ISP's have also tried this in the past - I remember a few in the UK trying to set up an ad-injection model, but can't seem to find them now, other than NebuAd [2].

[1] - http://www.theregister.co.uk/2012/01/25/o2_hands_out_phone_n...

[2] http://en.wikipedia.org/wiki/NebuAd




All mobile operators in the UK provide access to the end user's MSISDN, either via injecting a header or via a reverse IP API call (which gets around the SSL issue). In the UK mobile billing is highly regulated by Ofcom and PhonePayPlus, so only a small number of companies are allowed direct access to the end user's MSISDN. The relevant headers are only added to requests made to approved URLs; I don't believe O2 adding it to every request in 2012 was intentional.

To get around this a number of companies provide services that anonymise the MSISDN, so you can get a unique ID for end users the same as the Verizon header works. I don't know whether this is used by an advertising network or for cross promotion, but I would be highly surprised if it wasn't. Given one of the main proponents of mobile billing are the adult entertainment and gambling industries, I wouldn't put it past them to not have shady business practices like this.

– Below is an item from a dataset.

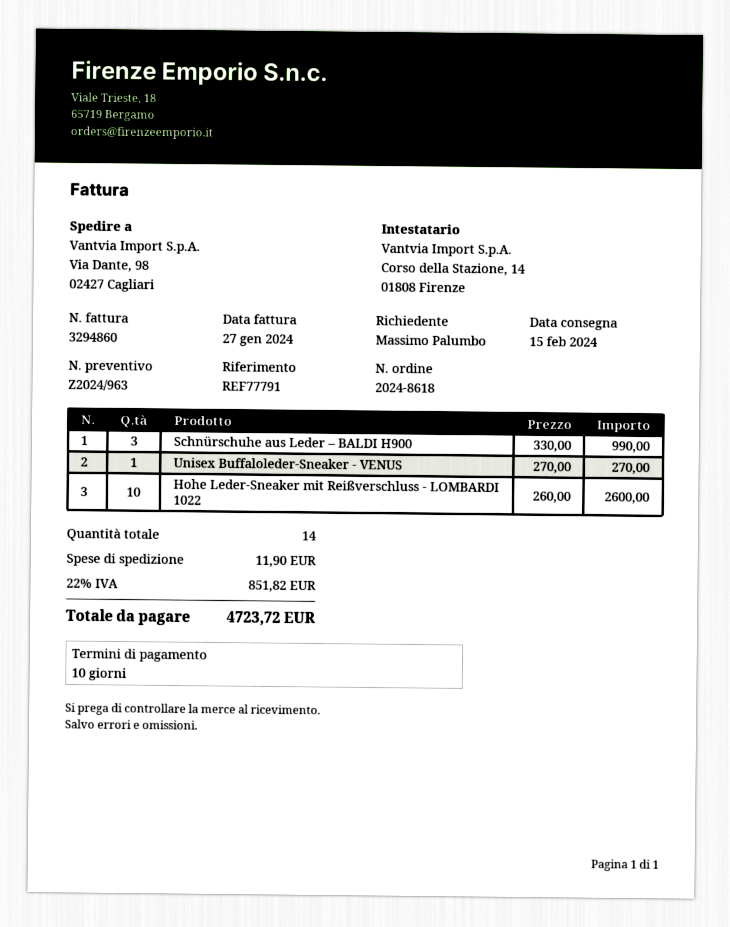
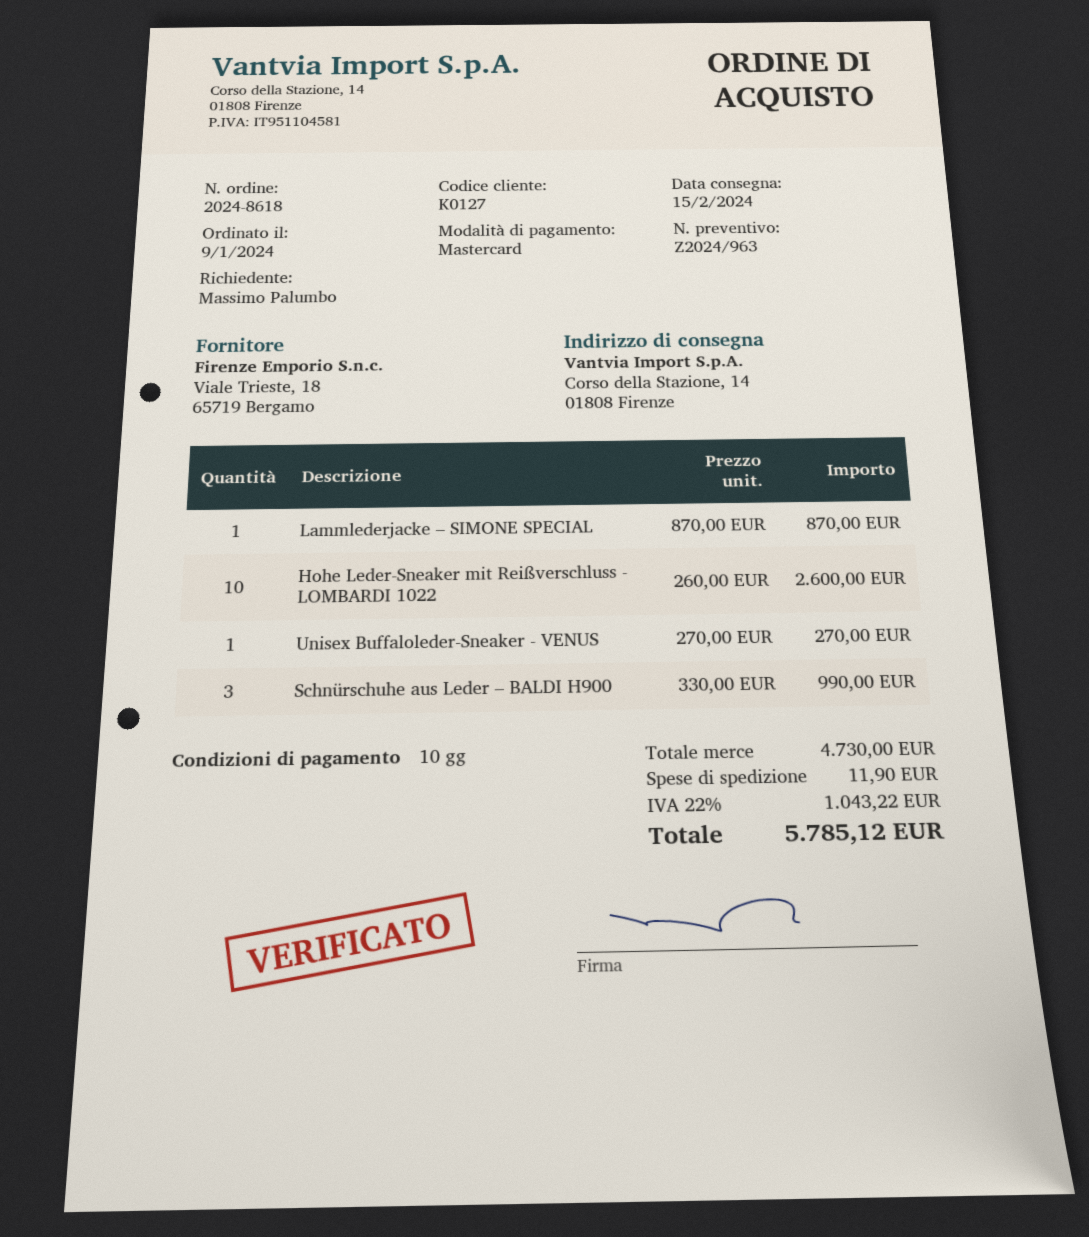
ship to: Via Dante, 98, 02427 Cagliari -> Corso della Stazione, 14, 01808 Firenze
Lammlederjacke – SIMONE SPECIAL: none -> 1 x 870.00 = 870.00
tax: 22% = 851.82 -> 22% = 1043.22
total: 4723.72 -> 5785.12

Also Three and O2 are completely separate companies, O2 has a number of MVNOs of which Tesco is one.

(I used to work for a telecom services company in the UK)


My understanding about O2 was that it was a misconfigured proxy - they usually send your mobile number as a header to some internal sites (for example, you can check your pay-and-go account balance without logging in, IIRC), but managed to misconfigure it so it sent your number everywhere. They removed it ASAP, not putting up any sort of fight, so I suspect that's truly the case.